━━━━━ Data under study ━━━━━

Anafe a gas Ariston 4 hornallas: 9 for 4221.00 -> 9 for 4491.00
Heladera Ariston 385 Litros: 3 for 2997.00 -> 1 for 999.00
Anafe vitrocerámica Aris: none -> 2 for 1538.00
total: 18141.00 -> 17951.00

━━━━━
━━━━━ Data under study ━━━━━

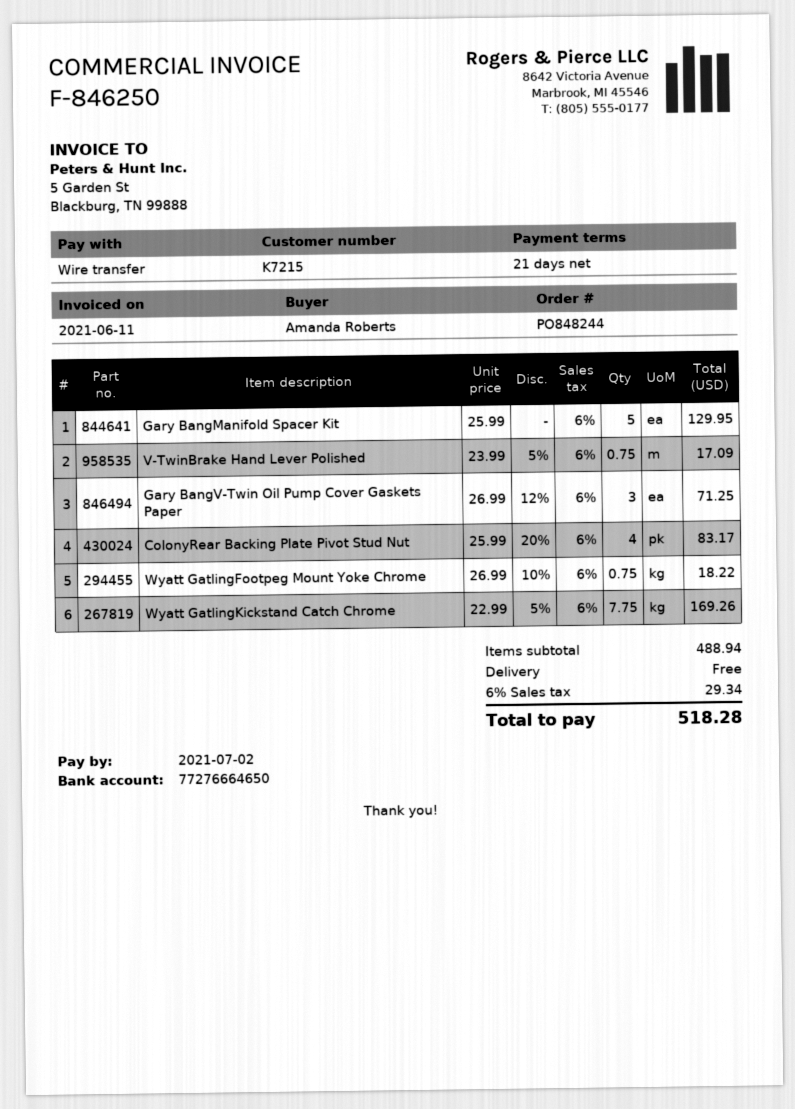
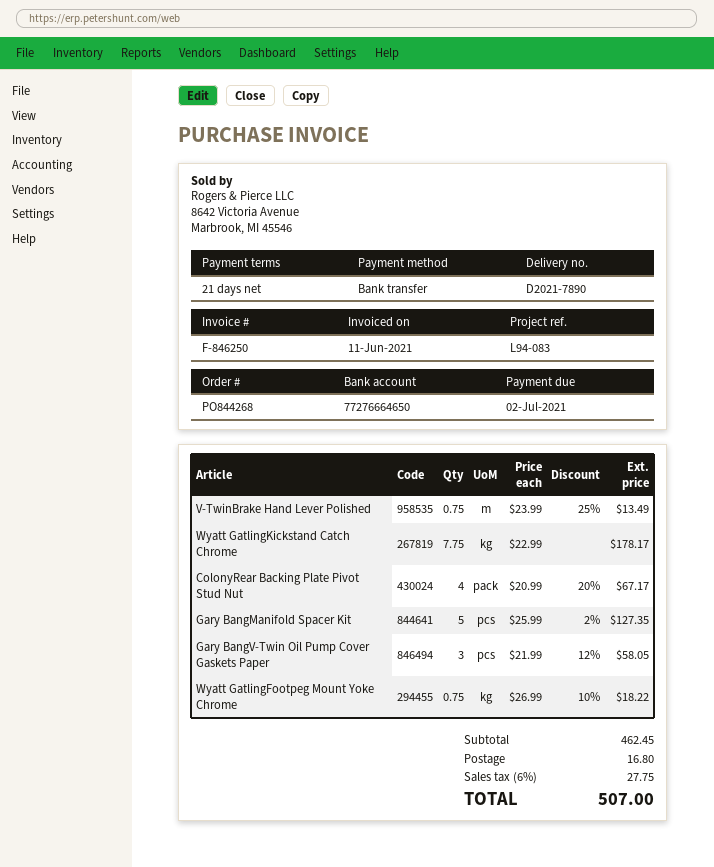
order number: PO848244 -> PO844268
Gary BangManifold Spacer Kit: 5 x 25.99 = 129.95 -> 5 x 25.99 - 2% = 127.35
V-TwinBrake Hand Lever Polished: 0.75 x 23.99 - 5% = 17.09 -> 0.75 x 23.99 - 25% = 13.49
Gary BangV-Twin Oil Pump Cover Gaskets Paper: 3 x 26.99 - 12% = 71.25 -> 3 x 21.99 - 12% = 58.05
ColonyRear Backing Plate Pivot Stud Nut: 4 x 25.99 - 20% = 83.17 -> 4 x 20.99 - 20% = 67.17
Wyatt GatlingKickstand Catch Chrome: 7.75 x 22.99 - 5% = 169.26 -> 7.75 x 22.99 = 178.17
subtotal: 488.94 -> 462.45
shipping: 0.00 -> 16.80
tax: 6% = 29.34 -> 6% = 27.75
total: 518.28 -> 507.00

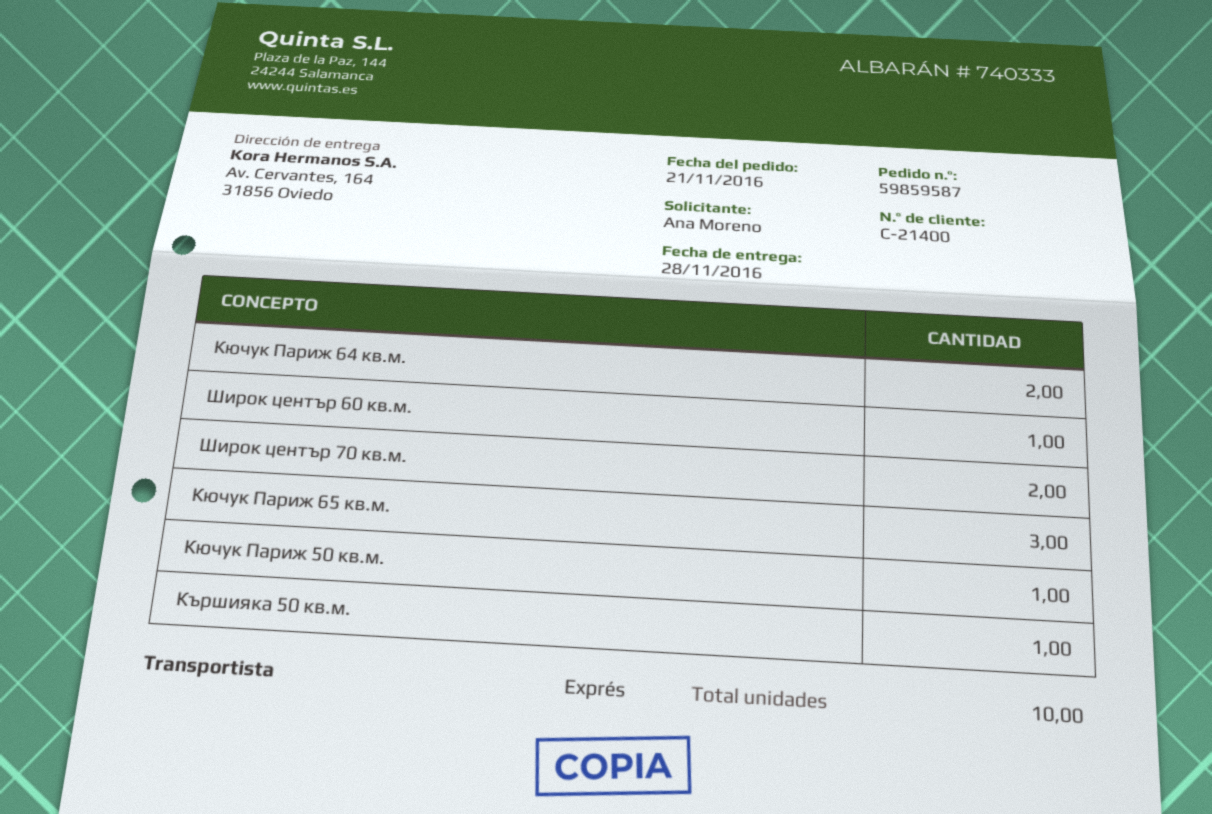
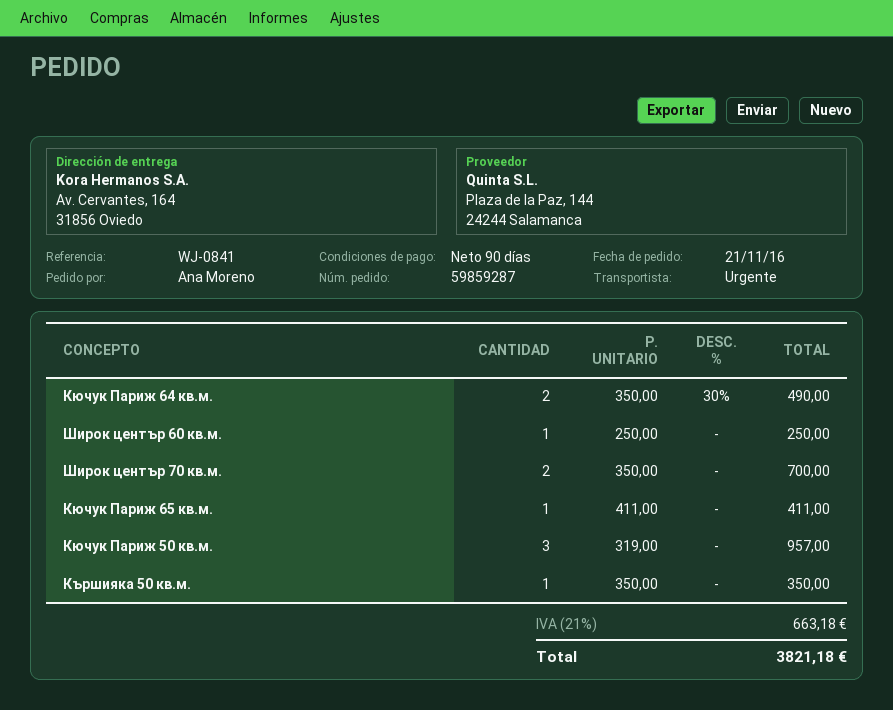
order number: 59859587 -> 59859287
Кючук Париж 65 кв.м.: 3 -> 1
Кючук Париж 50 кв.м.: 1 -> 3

━━━━━
━━━━━ Data under study ━━━━━

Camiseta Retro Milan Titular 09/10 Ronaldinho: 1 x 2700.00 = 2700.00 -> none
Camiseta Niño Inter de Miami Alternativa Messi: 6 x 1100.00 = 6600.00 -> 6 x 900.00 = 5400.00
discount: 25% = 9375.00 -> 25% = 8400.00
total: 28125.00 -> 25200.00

━━━━━

**What to produce**
Only one stretch of the material above is wanted: the line containing "tax: 6% = 29.34 -> 6% = 27.75" through the line containing "Кючук Париж 50 кв.м.: 1 -> 3". Restate it word for word, minus the pictures.

**Result for this exercise**
tax: 6% = 29.34 -> 6% = 27.75
total: 518.28 -> 507.00

order number: 59859587 -> 59859287
Кючук Париж 65 кв.м.: 3 -> 1
Кючук Париж 50 кв.м.: 1 -> 3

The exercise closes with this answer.